Oh, what a tangled web we weave …. Wonderfully atmospheric, gothic psychological suspense. Philip is a naïve young man who is seemingly easily manipulated by the worldly Rachel. Or is he? Is the mutual attraction a figment of his over-active imagination? Does he believe the cryptic notes cousin Ambrose sent him? Or should he shrug them off as the product of a diseased and fevered brain? Rachel, herself, is the soul of propriety one moment, and then seemingly giddy as a schoolgirl at her good fortune the next. She is flirtatious one moment, and standoffishly proper then next. She seems callously indifferent in one scene and then solicitous and concerned about Philip on the next page. She’s both captivating and infuriating!
I was second-guessing myself as often as Philip was. At the end I’m left wondering what really happened. And that’s a good thing.
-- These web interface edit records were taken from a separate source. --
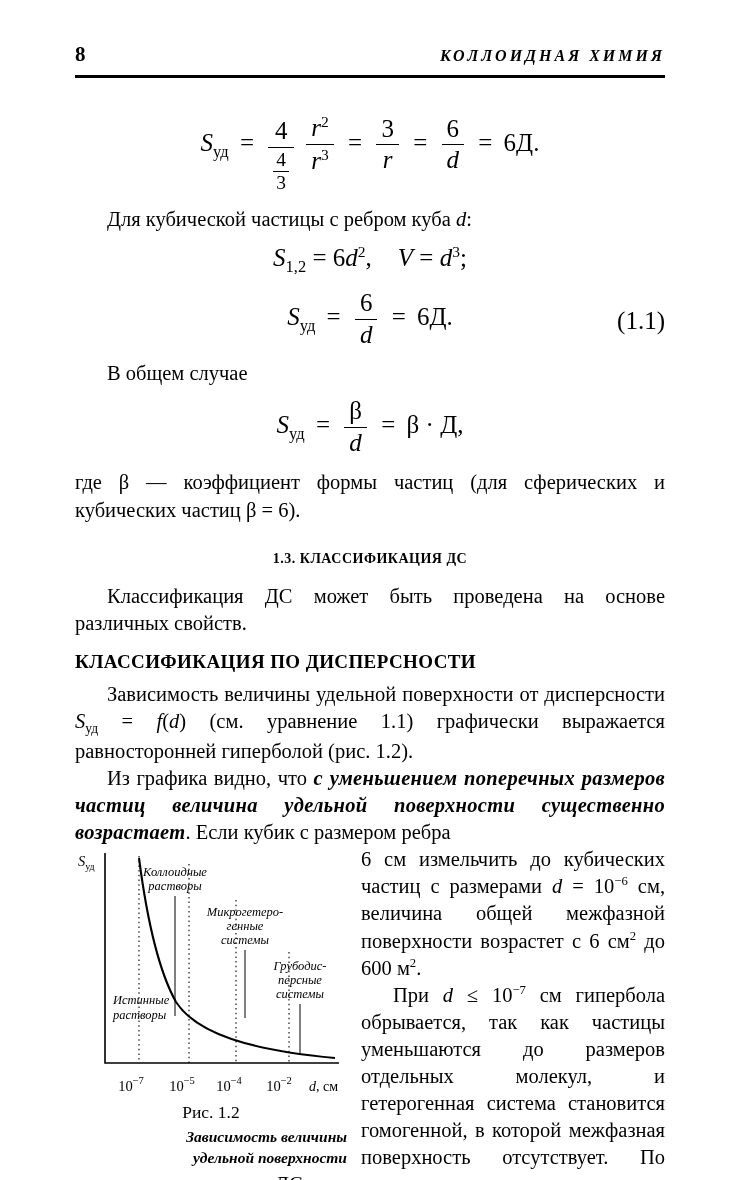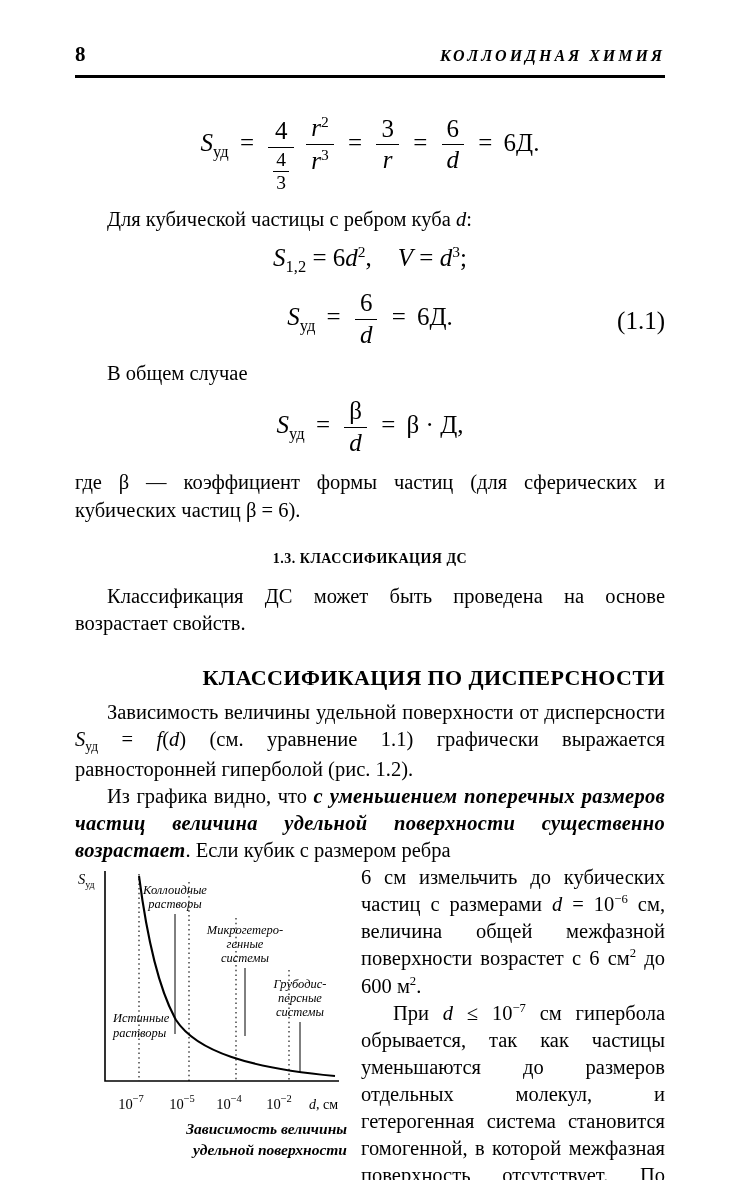--- a/index.html
+++ b/index.html
@@ -145,7 +145,7 @@
 
     <h2 class="h-section">1.3. КЛАССИФИКАЦИЯ ДС</h2>
 
-    <p class="indent">Классификация ДС может быть проведена на основе возрастает свойств.</p>
+    <p class="indent">Классификация ДС может быть проведена на основе различных свойств.</p>
 
     <h3 class="h-sub">КЛАССИФИКАЦИЯ ПО ДИСПЕРСНОСТИ</h3>
 

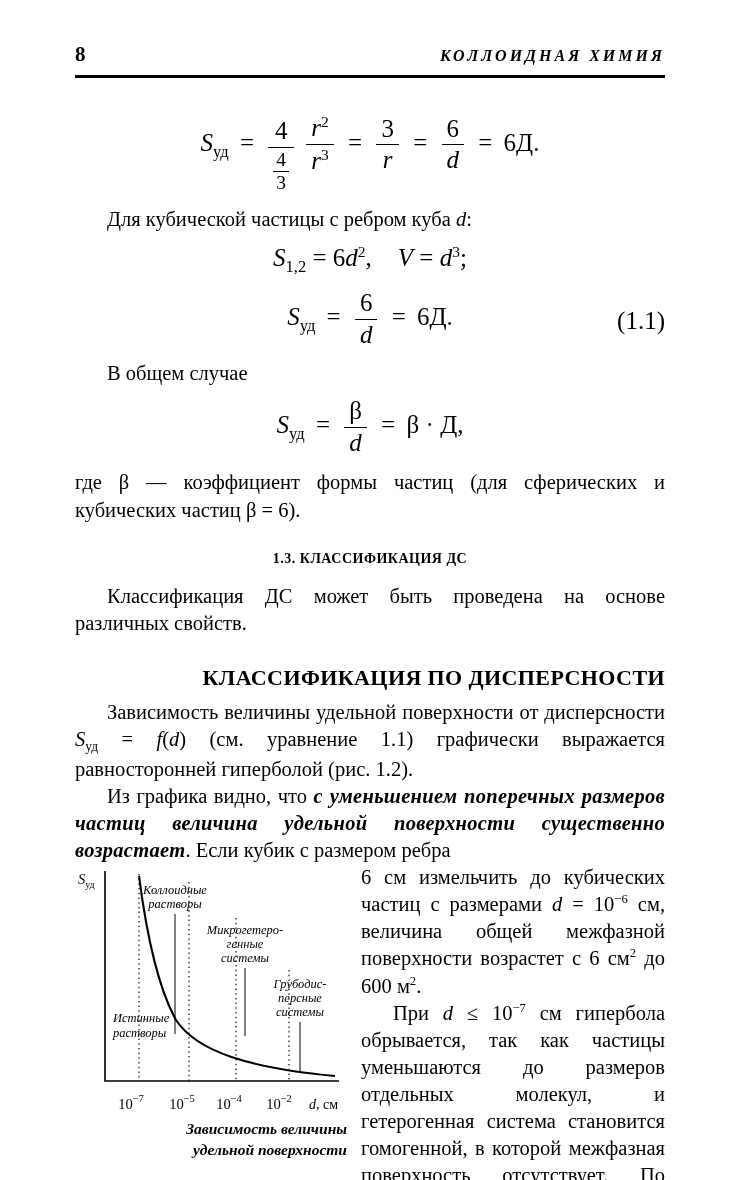--- a/index.html
+++ b/index.html
@@ -27,8 +27,8 @@
   
   .h-section { text-align:center; font-weight:bold; font-size:14px;
     letter-spacing:0.5px; margin:26px 0 15px; text-indent:0; }
-  .h-sub { text-align:right; font-weight:bold; font-size:22px;
-    letter-spacing:0.4px; margin:26px 0 7px; text-indent:0; }
+  .h-sub { text-align:left; font-weight:bold; font-size:19px;
+    letter-spacing:0.4px; margin:12px 0 7px; text-indent:0; }
 
   
   .formula { text-align:center; font-size:25px; margin:8px 0; text-indent:0; }

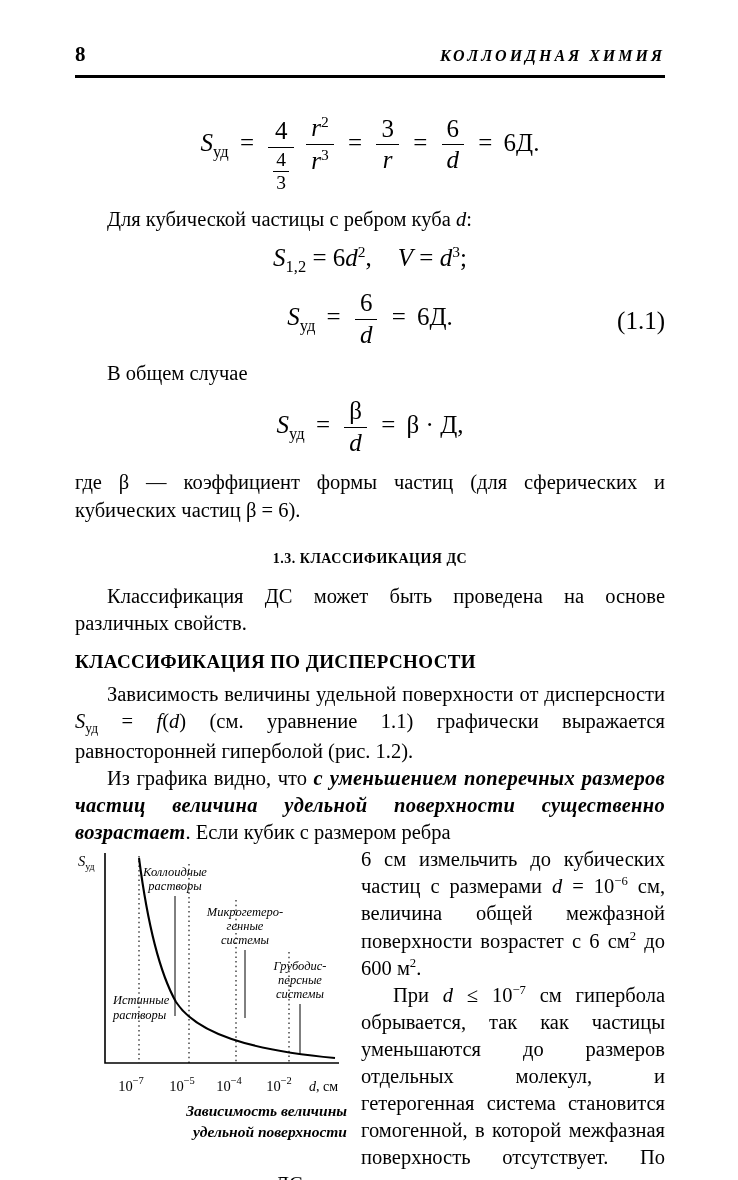--- a/index.html
+++ b/index.html
@@ -191,6 +191,7 @@
           <text class="xunit" x="234" y="241"><tspan class="it">d</tspan><tspan>, см</tspan></text>
         </svg>
         <figcaption>
+          <div class="fig-num">Рис. 1.2</div>
           <div class="fig-cap">
             <div>Зависимость величины</div>
             <div>удельной поверхности</div>

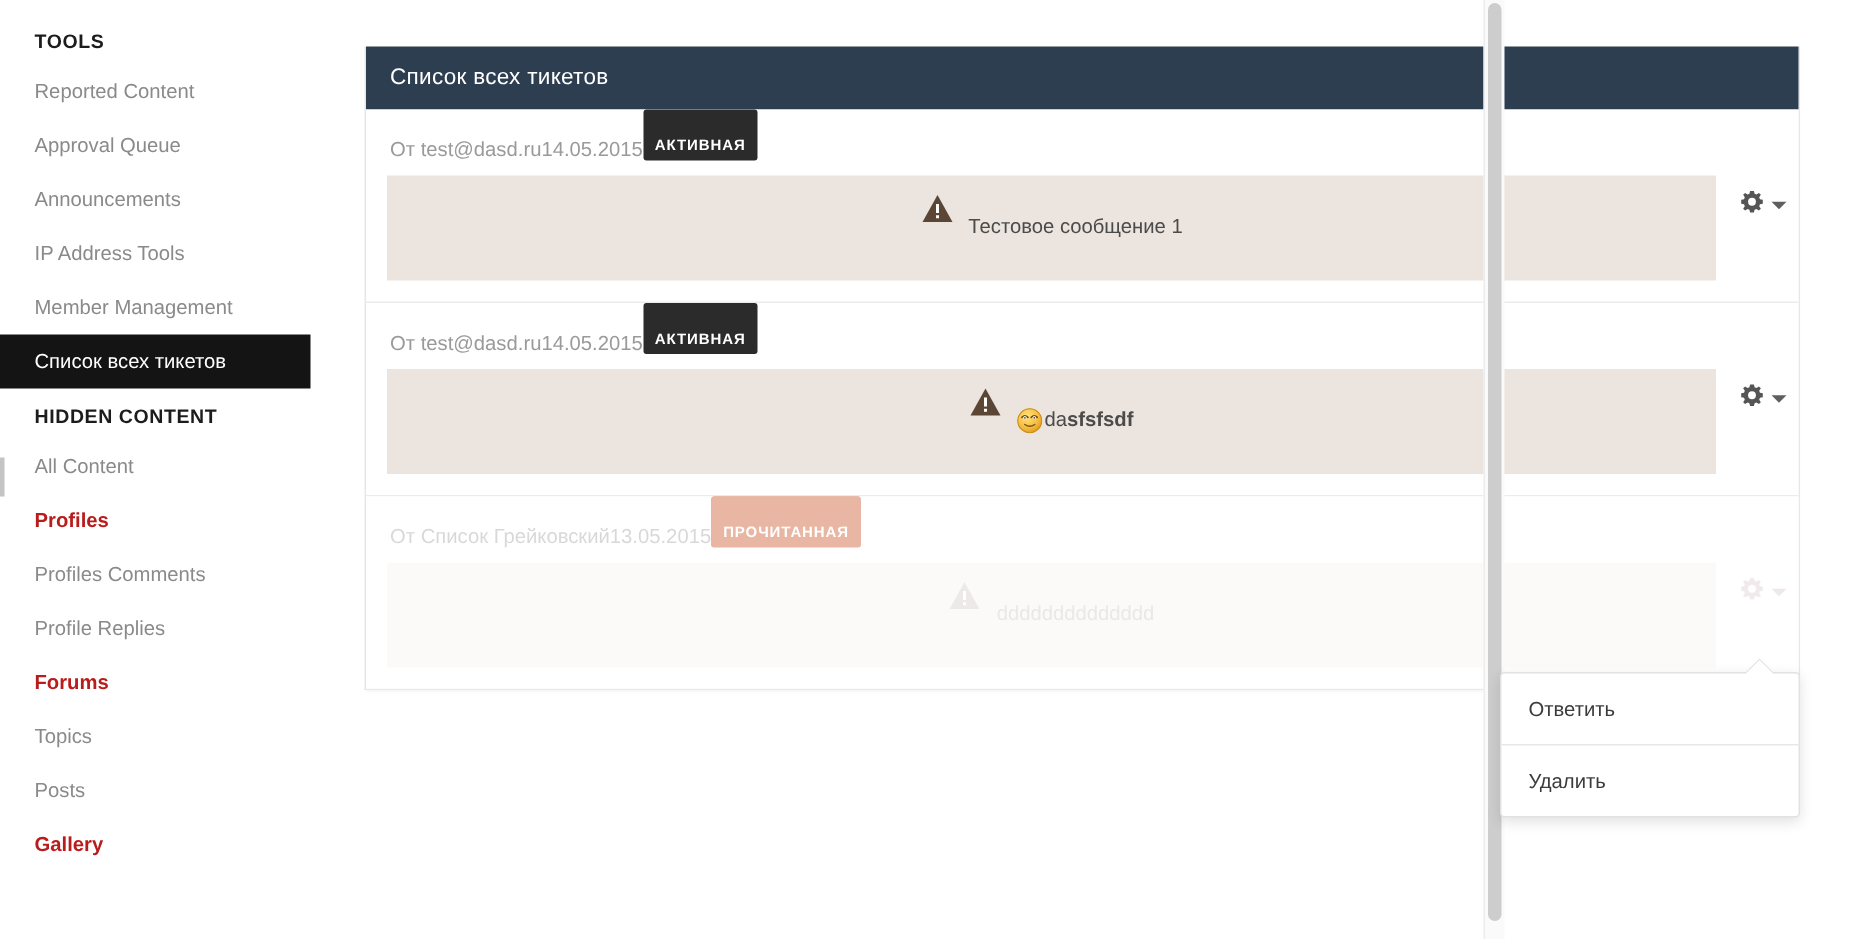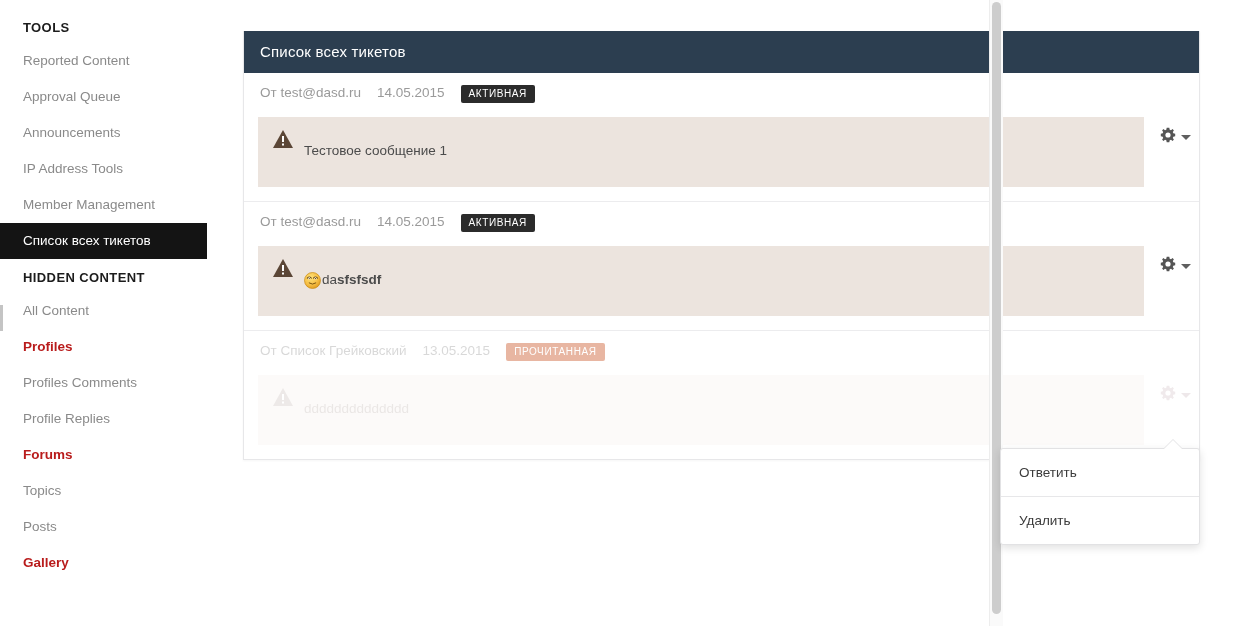--- a/index.html
+++ b/index.html
@@ -106,8 +106,7 @@
 
   .ticket-meta {
     display: flex;
-    align-items: flex-start;
-    gap: 16px;
+    align-items: flex-end;
     height: 22px;
     padding-left: 2px;
     margin-bottom: 10px;

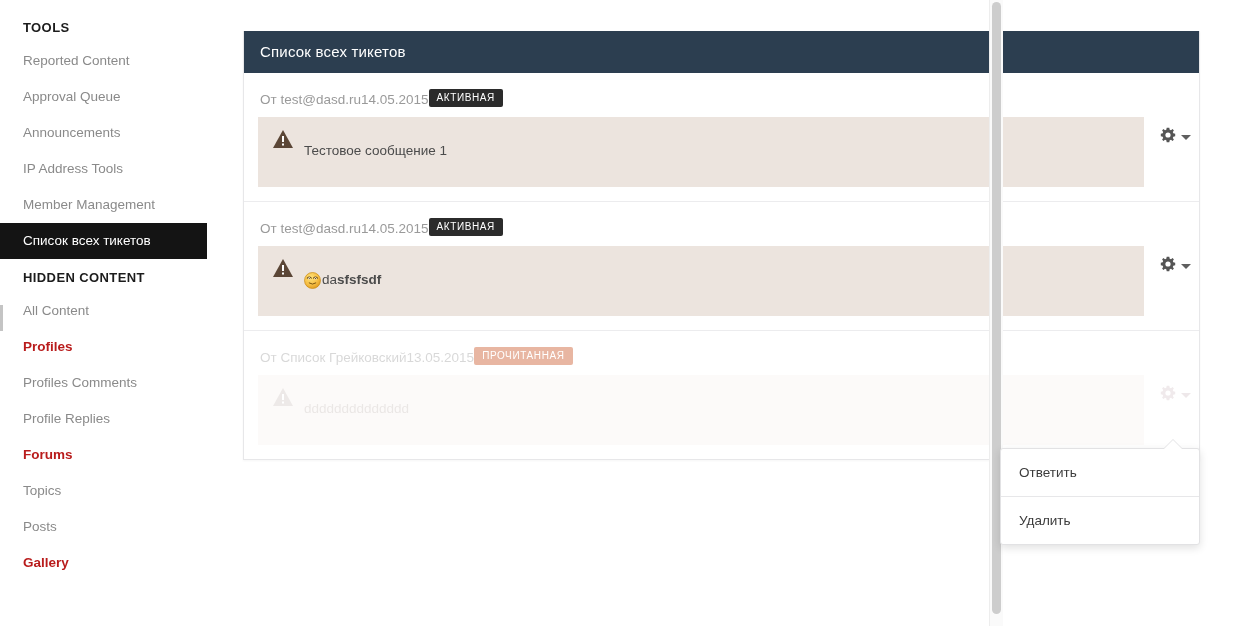--- a/index.html
+++ b/index.html
@@ -122,10 +122,10 @@
   .badge {
     display: inline-block;
     font-size: 10px;
-    font-weight: normal;
+    font-weight: bold;
     letter-spacing: 0.6px;
     color: #ffffff;
-    padding: 4px 8px 4px 8px;
+    padding: 20px 8px 4px 8px;
     border-radius: 2px;
     line-height: 1;
     text-transform: uppercase;

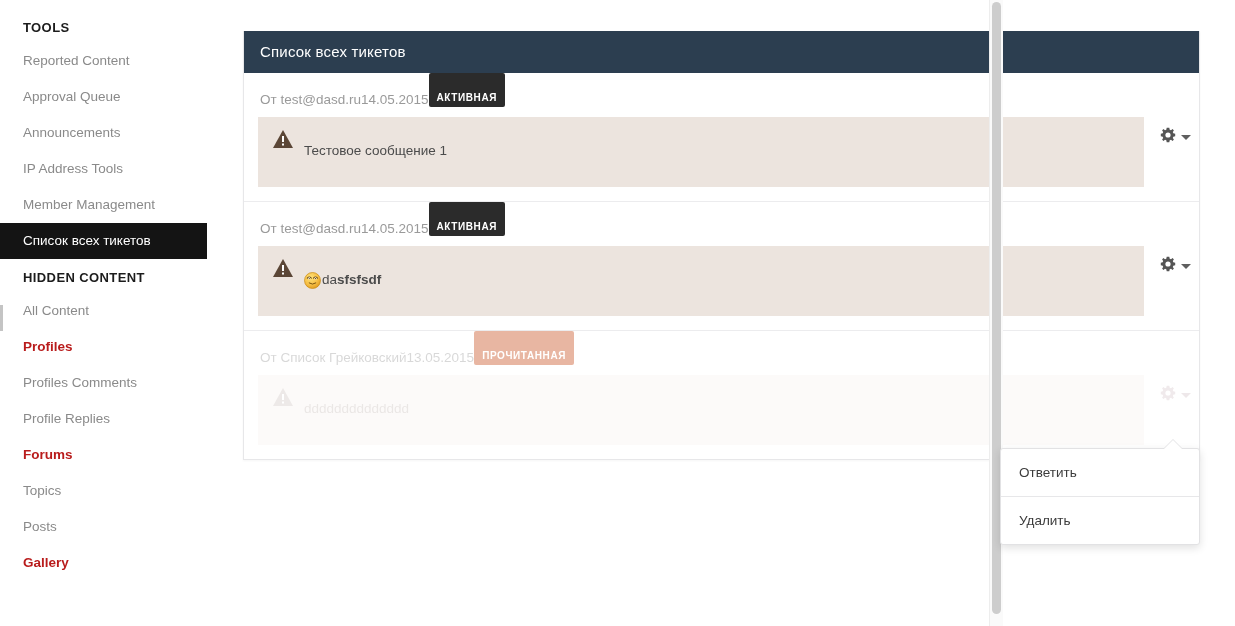--- a/index.html
+++ b/index.html
@@ -141,6 +141,7 @@
     align-items: flex-start;
     gap: 10px;
     width: 886px;
+    justify-content: center;
   }
   .msg-box.faded { background: #f7f2f0; }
Johnathan Pryce does a marvelous job narrating the audio book. He’s a talented actor and he gives all the characters, men and women, distinct voices that really bring them to life.
34LorisBook
I just finish Commonality Games by Mark Rounds and I'm starting Fylgia by Birgitta Hjalmarson.
35cindydavid4
>31 BookConcierge: Oh I feel your pain. Ive been in love with Poe's work since his stories were assigned to us in 6th grade. So I was very excited about it and like you, was sadly disapointed. I don't think I even finished it.
36Copperskye
>26 seitherin: I remember when I read Blue Lightning, desperately flipping the pages back and rereading, thinking to myself that that did not just happen.
I’m reading The Dead of Winter, Rennie Airth’s third John Madden book.
I’m reading The Dead of Winter, Rennie Airth’s third John Madden book.